De certa forma abordei parte desse assunto na reflexão “O Caminhar Solitário”, usando a gravidade e a atração gravitacional como exemplos comparativos das nossas verdades relativas.

 À medida que experimentamos eventos, aumentamos a “atração gravitacional e a gravidade”, ou seja, o inconsciente fica com mais gravidade, mais denso, mais experto. Não importa se o evento gerou uma sensação agradável ou desagradável. Se a interpretação do fato é verdadeira ou falsa. Passaremos a agir de forma padronizada e automática, estimulo X resposta.

Acumulamos esse conhecimento de maneira inconsciente, ele passa a ser nossa verdade relativa. Para sermos mais produtivos, gastando menos energia, o inconsciente responde de forma automática. Ele não passa o controle para o consciente, que consome mais energia. Assim, a lei básica do mínimo esforço e máxima eficiência entra em ação.

Quando vivemos novos eventos, o inconsciente é o primeiro a agir, procura a resposta com maior gravidade, escolhe de forma automática, sem passar pela consciência.

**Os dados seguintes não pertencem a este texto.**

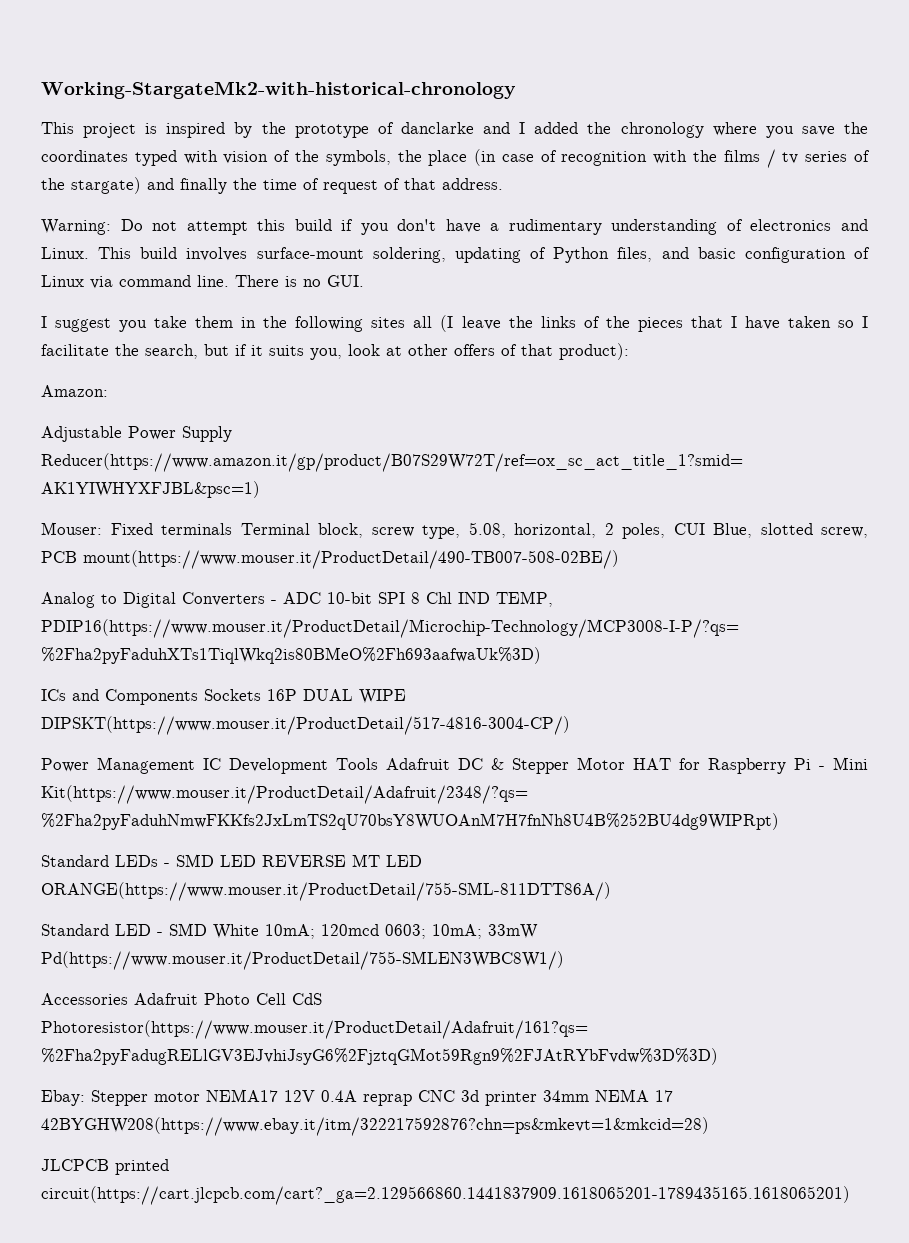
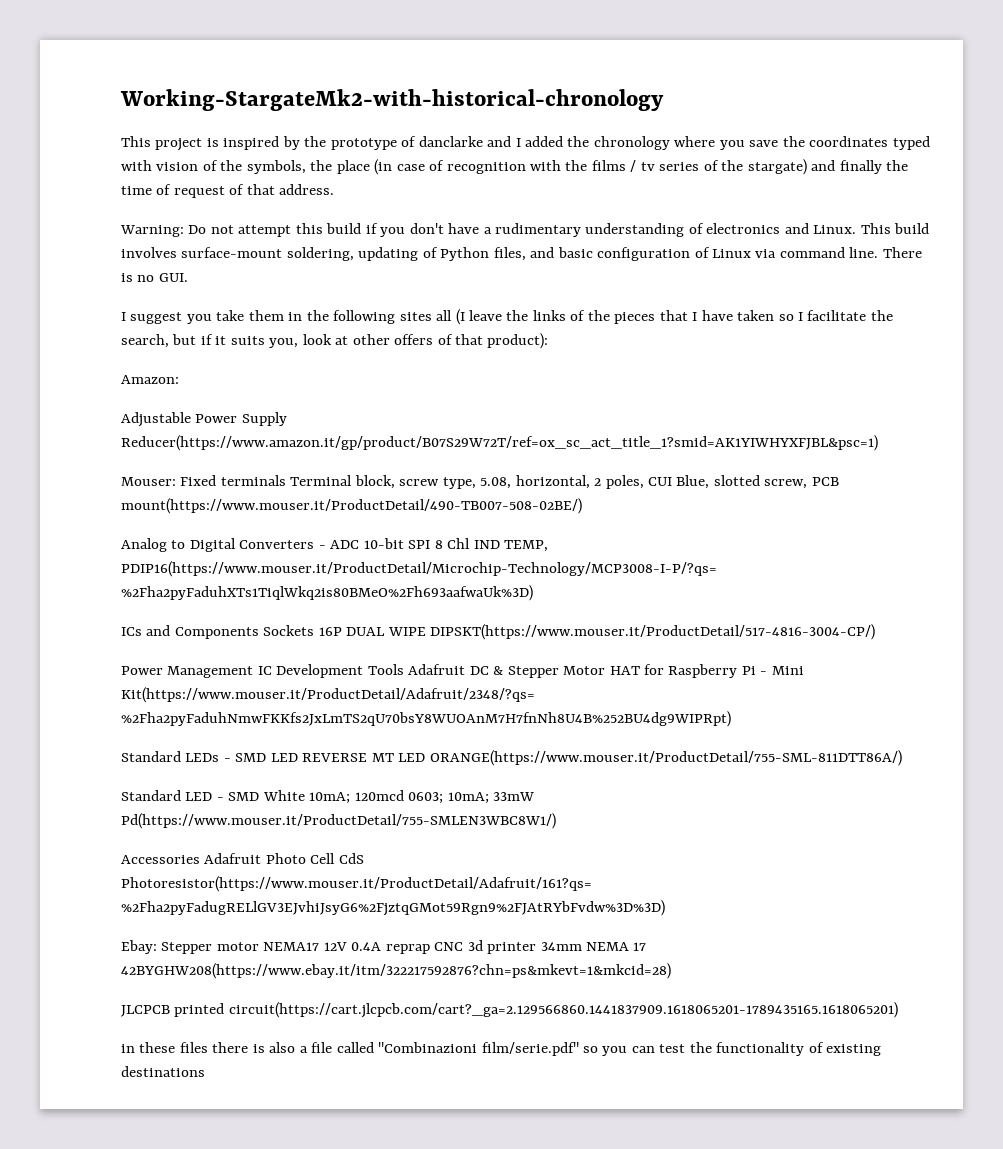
(850, 1195) none -> [121,1042,882,1056] [121,1066,205,1077] // in these files there is also a file called "Combinazioni film/serie.pdf" so you can test the functionality of existing destinations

Limitando a possibilidade de novas repostas.

Experiência à Conhecimento à Aprendizado à Acumulo no Inconsciente dos resultados obtidos. (à = cria ou gera)

Novas Experiências à Análise e resposta do inconsciente.  A resposta mais adequada para o inconsciente é aquela com maior atração gravitacional, aquela que gasta menos energia. Se o inconsciente não encontrar a resposta, passa o controle para o consciente.

Consciente à Alternativas e novas respostas, novas possibilidades. Apenas quando o poder de decisão está no consciente é que temos a verdadeira liberdade de escolha.

A dificuldade é que a resposta, ou a decisão, ou a escolha, ou o colapso, ocorrem em camadas ou em rede. Não percebemos o que causou o colapsou, a resposta, se foi no consciente ou no inconsciente.

O inconsciente procura respostas com o máximo conforto e com o mínimo de consumo, ele não cria novas possibilidades.

Já o consciente usa o mundo exterior para buscar alternativas. Ele nos tira da zona de conforto gerando um alto consumo de energia. Essa energia é abundante, é ela que nos faz sentir vivos e felizes. Quando conseguimos tomar uma decisão realmente consciente, potencializamos a energia devolvendo ao universo, neste momento temos a real liberdade de escolha.

Voltando a escolha por Alicante, a cada nova análise que faço, percebo que houve muitos fatores inconscientes que levaram a essa decisão. Para mim, o importante agora é trazer para o consciente e validar mais esses itens na matriz de decisão.